Kata pengantar


  Dengan menyebut nama Allah Yang Maha Pengasih lagi Maha Penyayang, segala puji hanya milik-Nya yang telah memberikan kesempatan, kesehatan, dan kekuatan hingga buku kecil berjudul “40 Hadis Etika Bertetangga” ini dapat tersusun dengan baik. Shalawat dan salam semoga selalu tercurah kepada Nabi Muhammad SAW, suri teladan kita dalam segala hal, termasuk dalam bagaimana kita berinteraksi dengan orang-orang di sekitar, khususnya tetangga.

  Ide penyusunan buku ini berangkat dari kenyataan bahwa kehidupan bertetangga sering kali diabaikan dalam pembahasan keagamaan sehari-hari, padahal Islam memberikan perhatian yang sangat besar terhadap hubungan antar tetangga. Rasulullah SAW bahkan bermusuhan akhlak terhadap tetangga sebagai salah satu tanda keimanan seseorang.

  Melalui kumpulan 40 hadis pilihan ini, saya mencoba mengangkat kembali nilai-nilai mulia dalam bertetangga mulai dari sikap saling menghormati, tolong-menolong, hingga larangan menyakiti mereka. Setiap hadis dilengkapi dengan terjemahan dan penjelasan singkat agar mudah dipahami dan diresapi maknanya dalam kehidupan sehari-hari.

  Saya menyadari sepenuhnya bahwa karya ini masih jauh dari sempurna. Oleh karena itu, masukan, saran, atau kritik dari para pembaca sangat saya harapkan untuk perbaikan selanjutnya.
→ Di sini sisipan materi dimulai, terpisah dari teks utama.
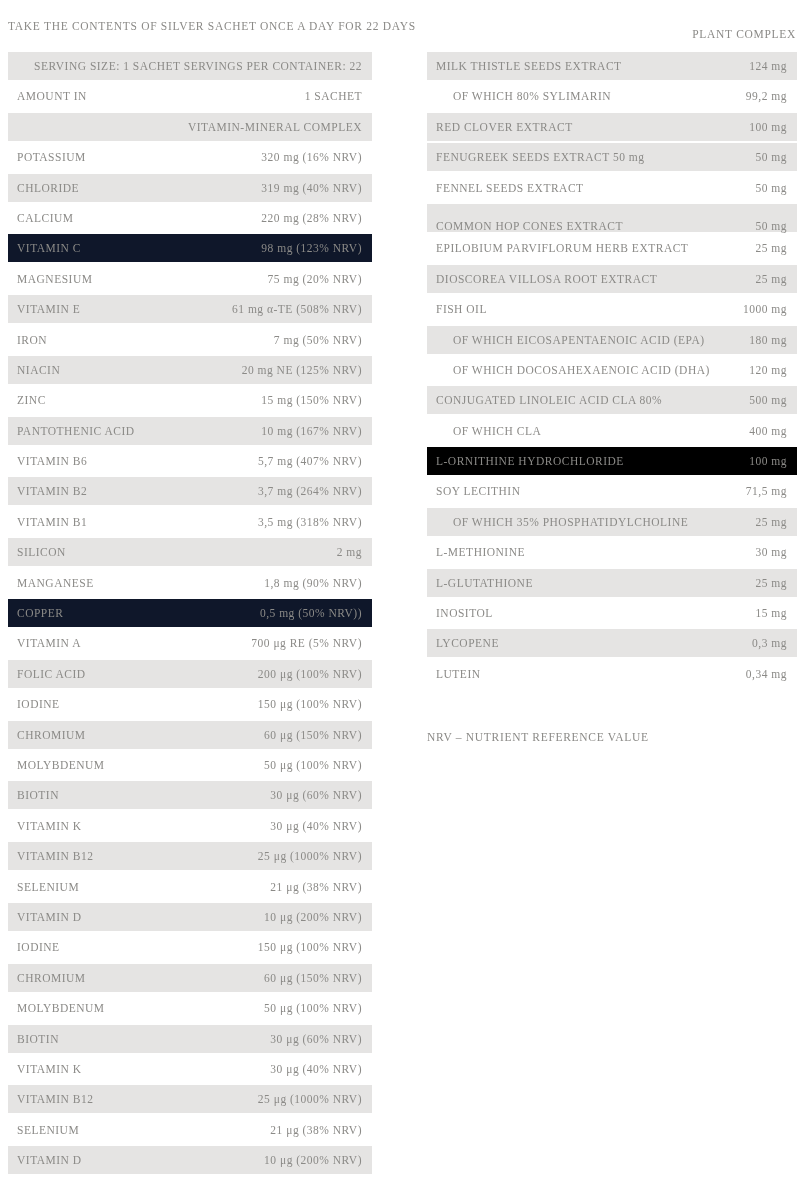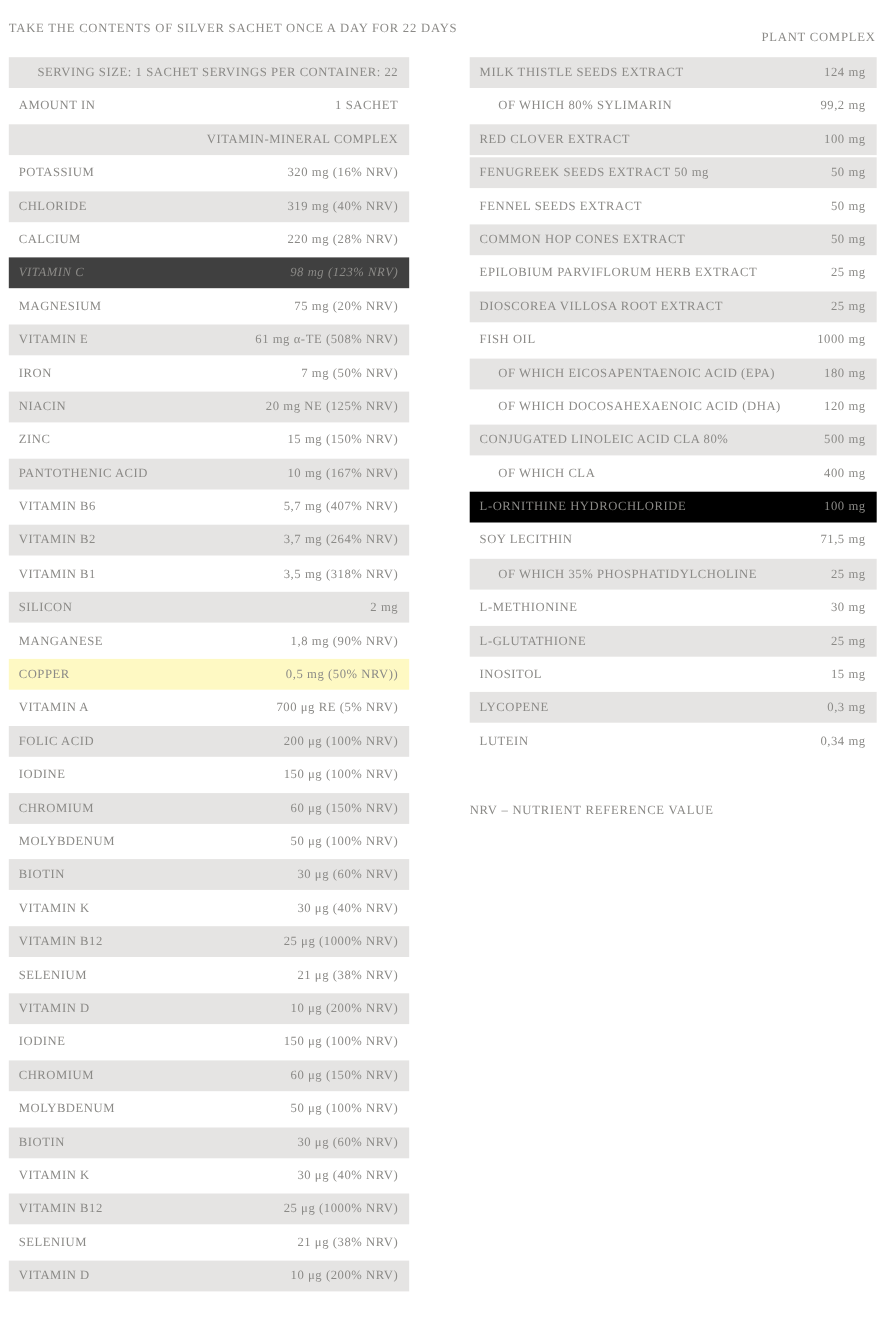"COMMON HOP CONES EXTRACT" div.row { align-items: none -> flex-end }
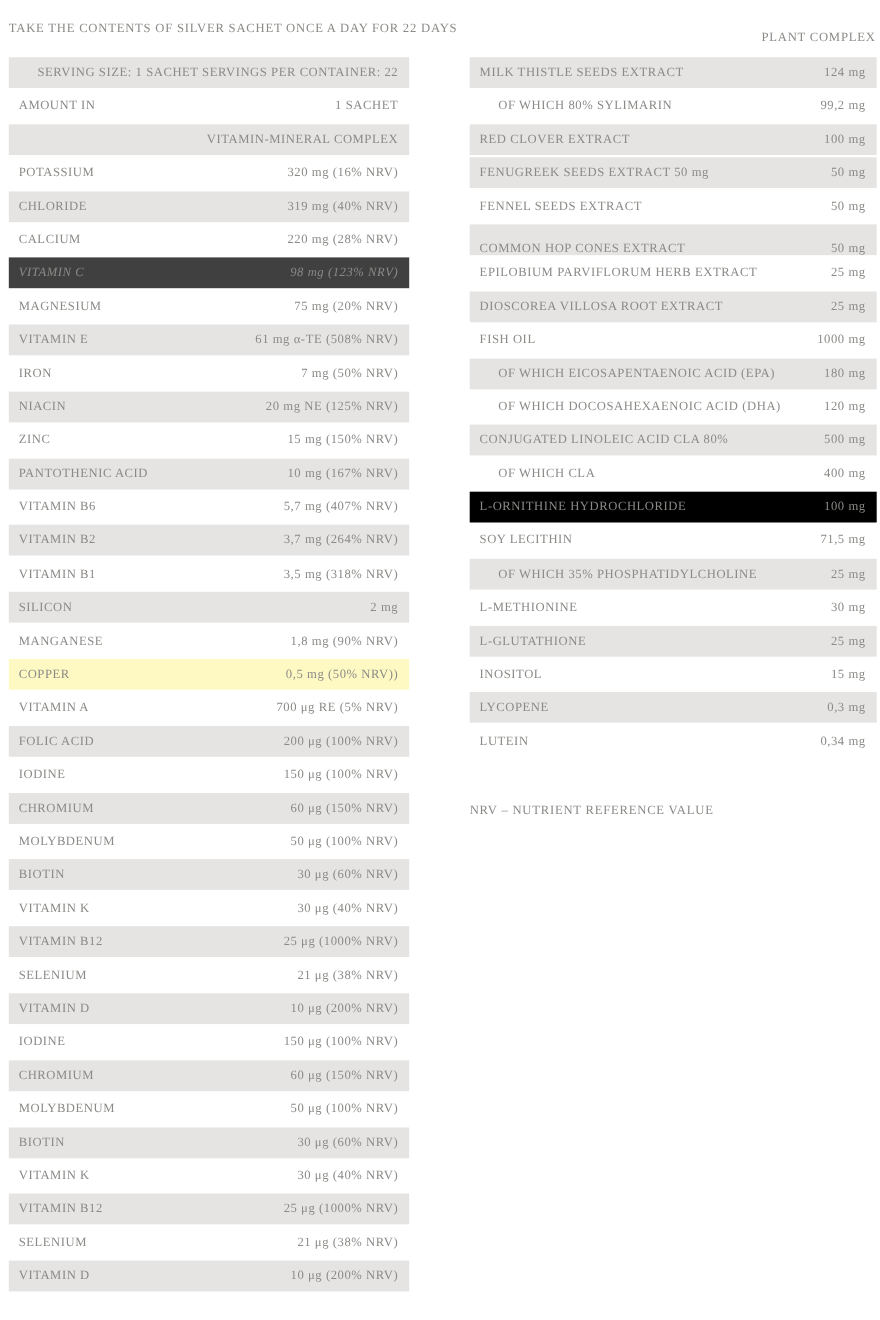"VITAMIN C" div.row { background: #404040 -> #0f172a; font-style: italic -> none }
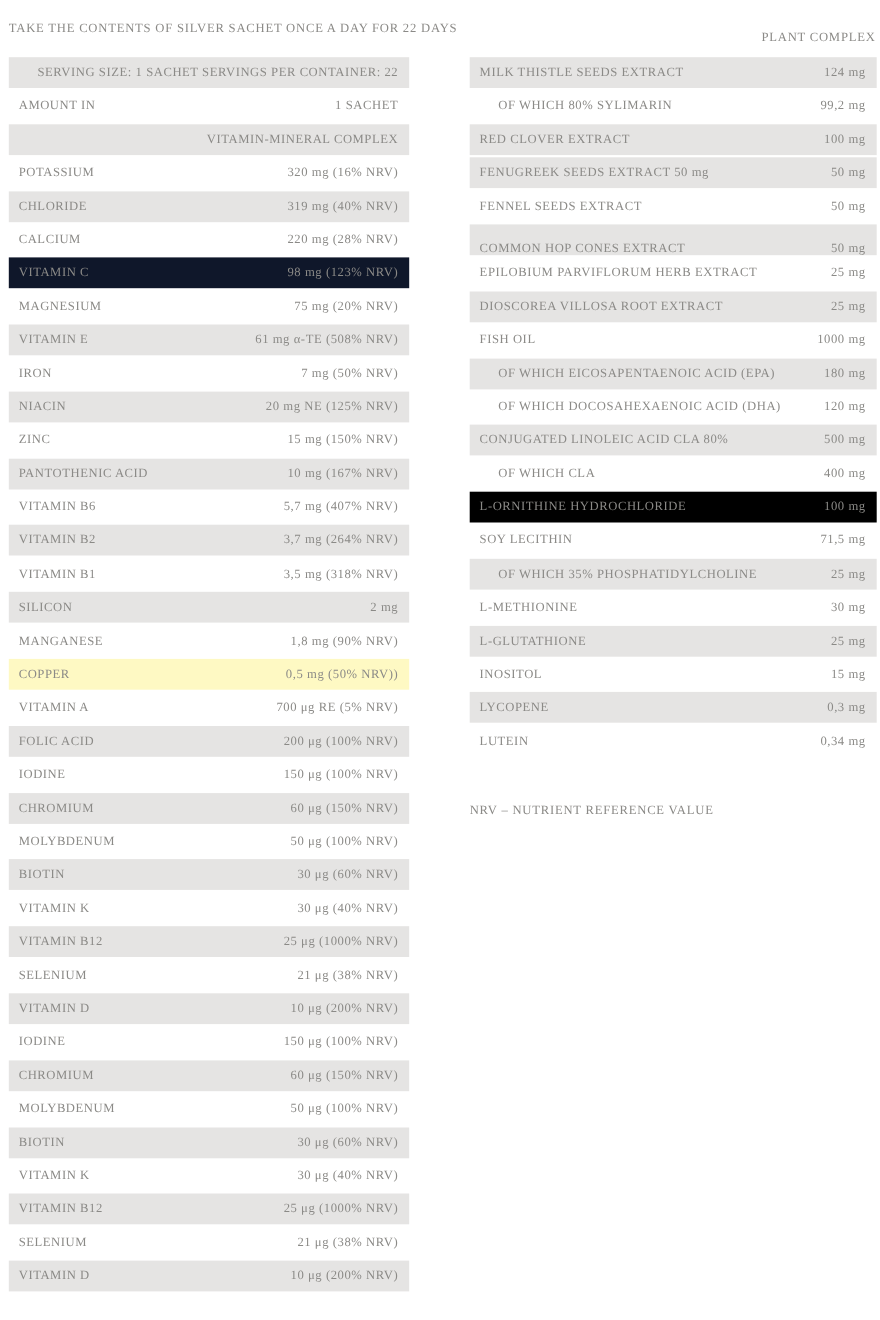"COPPER" div.row { background: #fef9c3 -> #0f172a }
Semoga apa yang sederhana ini bisa menjadi manfaat, menjadi pengingat, dan yang lebih penting bisa diamalkan.

  Akhir kata, saya ucapkan terima kasih kepada semua pihak yang telah mendukung tersusunnya buku ini. Semoga Allah SWT memberkahi setiap langkah kita, dan menjadikan kita sebagai pribadi yang lebih baik dalam bermasyarakat, mulai dari hal yang paling dekat: bertetangga.

Wassalamu’alaikum warahmatullahi wabarakatuh.